▶ **Task description**: Show every line in the records below that contains the word "Shifted".

(Beginning of Extracted records)

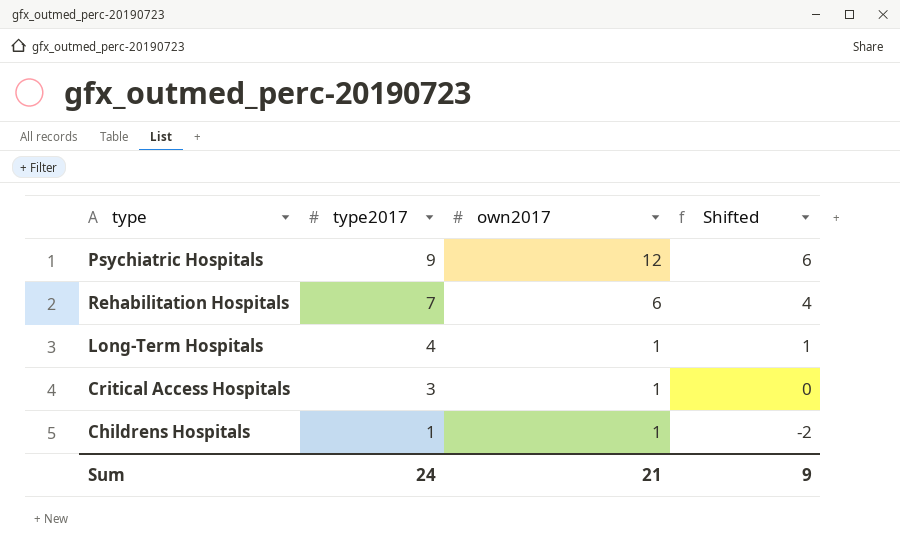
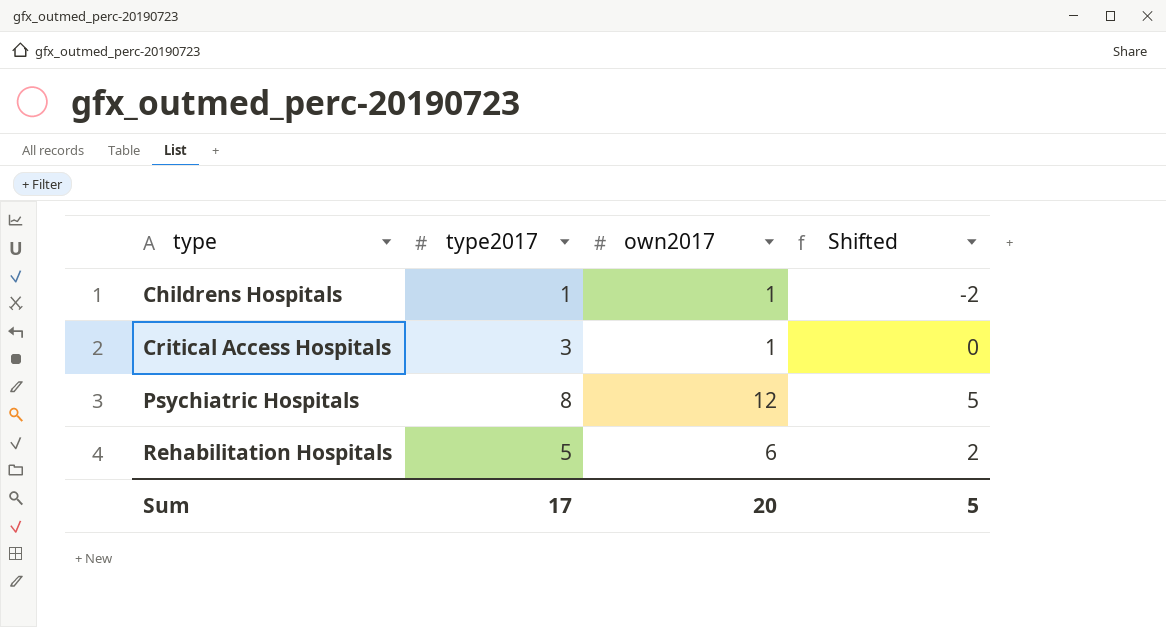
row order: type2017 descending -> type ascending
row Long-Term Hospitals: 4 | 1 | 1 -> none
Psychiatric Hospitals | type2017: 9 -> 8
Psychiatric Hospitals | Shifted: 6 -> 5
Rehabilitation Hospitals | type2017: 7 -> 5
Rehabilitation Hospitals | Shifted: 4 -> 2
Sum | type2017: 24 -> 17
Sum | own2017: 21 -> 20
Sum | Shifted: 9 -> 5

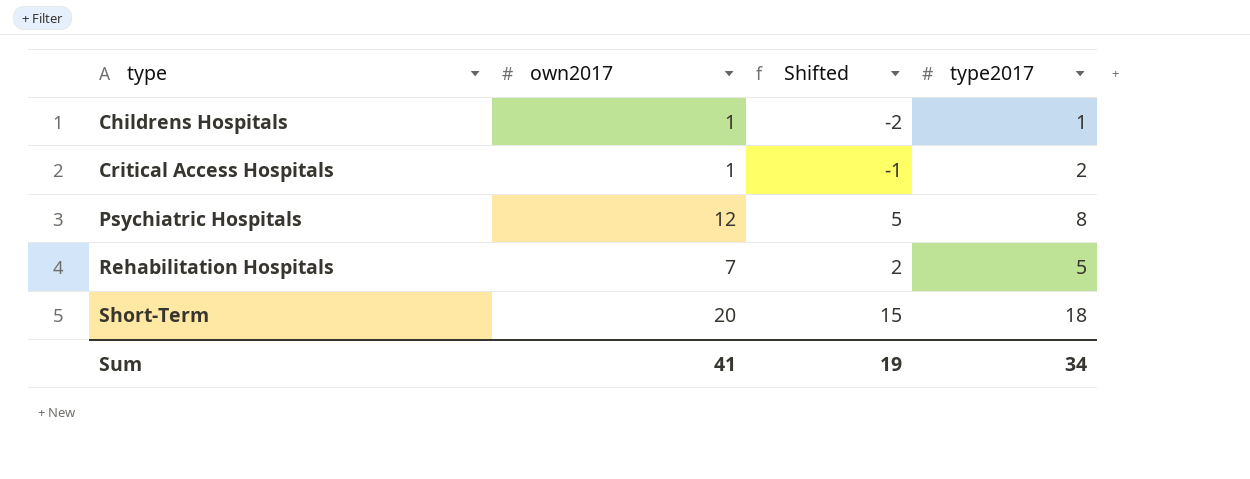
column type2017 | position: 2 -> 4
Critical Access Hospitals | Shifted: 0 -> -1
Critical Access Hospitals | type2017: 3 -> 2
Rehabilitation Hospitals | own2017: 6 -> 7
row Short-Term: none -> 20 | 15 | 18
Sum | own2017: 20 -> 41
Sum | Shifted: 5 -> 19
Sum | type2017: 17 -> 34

(End of Extracted records)

▶ **Answer to this exercise**:
Psychiatric Hospitals | Shifted: 6 -> 5
Rehabilitation Hospitals | Shifted: 4 -> 2
Sum | Shifted: 9 -> 5
Critical Access Hospitals | Shifted: 0 -> -1
Sum | Shifted: 5 -> 19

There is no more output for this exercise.